**TASK DETAILS:** Filter the records for lines holding the string "etapas".

[Opening DATASET RECORDS section]

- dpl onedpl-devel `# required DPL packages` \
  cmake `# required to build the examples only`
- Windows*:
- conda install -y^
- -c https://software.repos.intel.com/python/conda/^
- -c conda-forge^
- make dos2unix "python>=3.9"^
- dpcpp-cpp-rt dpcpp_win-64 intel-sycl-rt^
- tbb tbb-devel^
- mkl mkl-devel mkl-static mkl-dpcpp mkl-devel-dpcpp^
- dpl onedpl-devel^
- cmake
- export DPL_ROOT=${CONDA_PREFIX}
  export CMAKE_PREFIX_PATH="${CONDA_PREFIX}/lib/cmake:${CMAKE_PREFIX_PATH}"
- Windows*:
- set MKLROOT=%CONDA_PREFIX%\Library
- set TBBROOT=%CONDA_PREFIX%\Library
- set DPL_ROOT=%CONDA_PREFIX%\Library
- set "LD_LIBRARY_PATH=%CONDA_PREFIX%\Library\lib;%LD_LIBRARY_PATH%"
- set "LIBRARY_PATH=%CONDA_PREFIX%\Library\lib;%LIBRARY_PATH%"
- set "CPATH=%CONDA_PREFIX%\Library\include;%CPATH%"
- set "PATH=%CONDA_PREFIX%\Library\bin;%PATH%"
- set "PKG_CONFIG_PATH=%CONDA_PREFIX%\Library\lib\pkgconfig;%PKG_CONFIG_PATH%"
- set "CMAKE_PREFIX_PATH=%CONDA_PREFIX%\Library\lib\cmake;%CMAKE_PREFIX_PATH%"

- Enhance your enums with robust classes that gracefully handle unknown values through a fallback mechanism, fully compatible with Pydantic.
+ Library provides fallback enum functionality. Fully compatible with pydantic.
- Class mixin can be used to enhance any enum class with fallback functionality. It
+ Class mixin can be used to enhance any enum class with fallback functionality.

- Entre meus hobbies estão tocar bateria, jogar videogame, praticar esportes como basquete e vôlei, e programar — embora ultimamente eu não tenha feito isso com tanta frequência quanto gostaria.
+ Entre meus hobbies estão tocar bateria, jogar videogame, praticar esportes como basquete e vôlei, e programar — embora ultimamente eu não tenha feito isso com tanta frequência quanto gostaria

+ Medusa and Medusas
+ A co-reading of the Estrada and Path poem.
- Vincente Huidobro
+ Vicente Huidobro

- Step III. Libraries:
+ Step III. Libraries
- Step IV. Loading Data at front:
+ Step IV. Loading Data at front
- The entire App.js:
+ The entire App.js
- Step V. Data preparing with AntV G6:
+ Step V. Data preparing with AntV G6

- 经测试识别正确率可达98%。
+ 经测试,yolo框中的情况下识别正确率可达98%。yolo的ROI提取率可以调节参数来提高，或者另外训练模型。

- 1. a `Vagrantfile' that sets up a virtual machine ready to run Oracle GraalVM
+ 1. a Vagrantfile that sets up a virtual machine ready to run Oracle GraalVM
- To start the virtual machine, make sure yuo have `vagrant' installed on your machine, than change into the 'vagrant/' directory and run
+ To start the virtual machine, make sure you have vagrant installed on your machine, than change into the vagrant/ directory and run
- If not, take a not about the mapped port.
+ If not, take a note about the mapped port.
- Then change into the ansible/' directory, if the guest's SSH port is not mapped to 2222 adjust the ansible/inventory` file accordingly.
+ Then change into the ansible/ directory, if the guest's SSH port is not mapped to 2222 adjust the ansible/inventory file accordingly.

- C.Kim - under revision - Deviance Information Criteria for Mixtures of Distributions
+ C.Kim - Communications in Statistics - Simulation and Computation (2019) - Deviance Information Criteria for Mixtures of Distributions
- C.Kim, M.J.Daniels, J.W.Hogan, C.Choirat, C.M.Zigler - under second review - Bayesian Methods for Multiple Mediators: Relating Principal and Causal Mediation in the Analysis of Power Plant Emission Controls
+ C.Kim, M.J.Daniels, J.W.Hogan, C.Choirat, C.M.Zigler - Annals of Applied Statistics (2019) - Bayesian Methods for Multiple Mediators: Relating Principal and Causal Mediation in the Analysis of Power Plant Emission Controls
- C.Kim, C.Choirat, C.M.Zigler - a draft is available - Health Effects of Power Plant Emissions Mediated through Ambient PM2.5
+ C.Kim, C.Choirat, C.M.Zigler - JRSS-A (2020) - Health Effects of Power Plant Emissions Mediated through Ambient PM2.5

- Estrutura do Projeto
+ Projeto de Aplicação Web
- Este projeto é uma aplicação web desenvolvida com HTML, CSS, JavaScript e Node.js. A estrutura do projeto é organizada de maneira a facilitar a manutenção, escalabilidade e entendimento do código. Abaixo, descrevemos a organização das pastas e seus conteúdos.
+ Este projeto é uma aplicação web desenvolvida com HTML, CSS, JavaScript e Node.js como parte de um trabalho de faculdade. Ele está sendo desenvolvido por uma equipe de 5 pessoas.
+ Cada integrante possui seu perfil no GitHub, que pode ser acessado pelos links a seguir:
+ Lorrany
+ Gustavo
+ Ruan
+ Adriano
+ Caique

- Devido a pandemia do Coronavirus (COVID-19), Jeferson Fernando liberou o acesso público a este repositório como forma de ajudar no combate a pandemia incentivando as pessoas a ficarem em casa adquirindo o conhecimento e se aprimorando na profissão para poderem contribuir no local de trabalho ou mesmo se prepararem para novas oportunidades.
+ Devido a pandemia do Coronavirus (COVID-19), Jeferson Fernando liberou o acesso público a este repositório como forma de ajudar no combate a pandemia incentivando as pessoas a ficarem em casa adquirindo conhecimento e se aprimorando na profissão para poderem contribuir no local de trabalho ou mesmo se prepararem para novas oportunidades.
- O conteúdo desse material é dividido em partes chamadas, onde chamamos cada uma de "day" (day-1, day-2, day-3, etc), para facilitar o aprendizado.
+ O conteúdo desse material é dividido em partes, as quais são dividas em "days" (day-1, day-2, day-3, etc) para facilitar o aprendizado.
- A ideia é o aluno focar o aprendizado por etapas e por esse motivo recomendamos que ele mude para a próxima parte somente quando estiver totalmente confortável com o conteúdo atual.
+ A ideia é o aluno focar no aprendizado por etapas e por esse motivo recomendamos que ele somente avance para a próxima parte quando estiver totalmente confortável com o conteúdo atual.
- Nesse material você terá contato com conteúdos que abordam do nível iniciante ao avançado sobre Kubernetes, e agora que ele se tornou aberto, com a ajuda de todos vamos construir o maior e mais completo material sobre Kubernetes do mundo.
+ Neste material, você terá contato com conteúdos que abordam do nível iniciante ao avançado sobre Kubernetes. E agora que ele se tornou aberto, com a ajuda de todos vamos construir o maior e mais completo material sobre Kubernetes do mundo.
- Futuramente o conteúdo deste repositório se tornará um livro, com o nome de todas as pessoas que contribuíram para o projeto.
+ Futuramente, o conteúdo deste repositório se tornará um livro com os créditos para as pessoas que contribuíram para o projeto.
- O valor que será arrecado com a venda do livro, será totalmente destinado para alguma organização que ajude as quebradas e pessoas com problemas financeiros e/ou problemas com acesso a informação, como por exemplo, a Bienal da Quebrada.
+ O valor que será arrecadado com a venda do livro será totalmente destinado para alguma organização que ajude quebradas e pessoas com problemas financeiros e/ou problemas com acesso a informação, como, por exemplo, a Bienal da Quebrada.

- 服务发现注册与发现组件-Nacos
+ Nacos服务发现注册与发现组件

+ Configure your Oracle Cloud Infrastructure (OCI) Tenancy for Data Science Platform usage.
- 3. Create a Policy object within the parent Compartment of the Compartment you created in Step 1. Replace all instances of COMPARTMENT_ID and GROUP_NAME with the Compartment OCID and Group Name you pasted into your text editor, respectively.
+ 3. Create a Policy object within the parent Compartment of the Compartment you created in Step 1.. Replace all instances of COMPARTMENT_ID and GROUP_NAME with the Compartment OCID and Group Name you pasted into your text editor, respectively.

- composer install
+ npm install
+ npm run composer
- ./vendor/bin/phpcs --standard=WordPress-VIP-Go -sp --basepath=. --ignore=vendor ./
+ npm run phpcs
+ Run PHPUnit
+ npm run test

[Closing DATASET RECORDS section]

**WORKED SOLUTION:**
- A ideia é o aluno focar o aprendizado por etapas e por esse motivo recomendamos que ele mude para a próxima parte somente quando estiver totalmente confortável com o conteúdo atual.
+ A ideia é o aluno focar no aprendizado por etapas e por esse motivo recomendamos que ele somente avance para a próxima parte quando estiver totalmente confortável com o conteúdo atual.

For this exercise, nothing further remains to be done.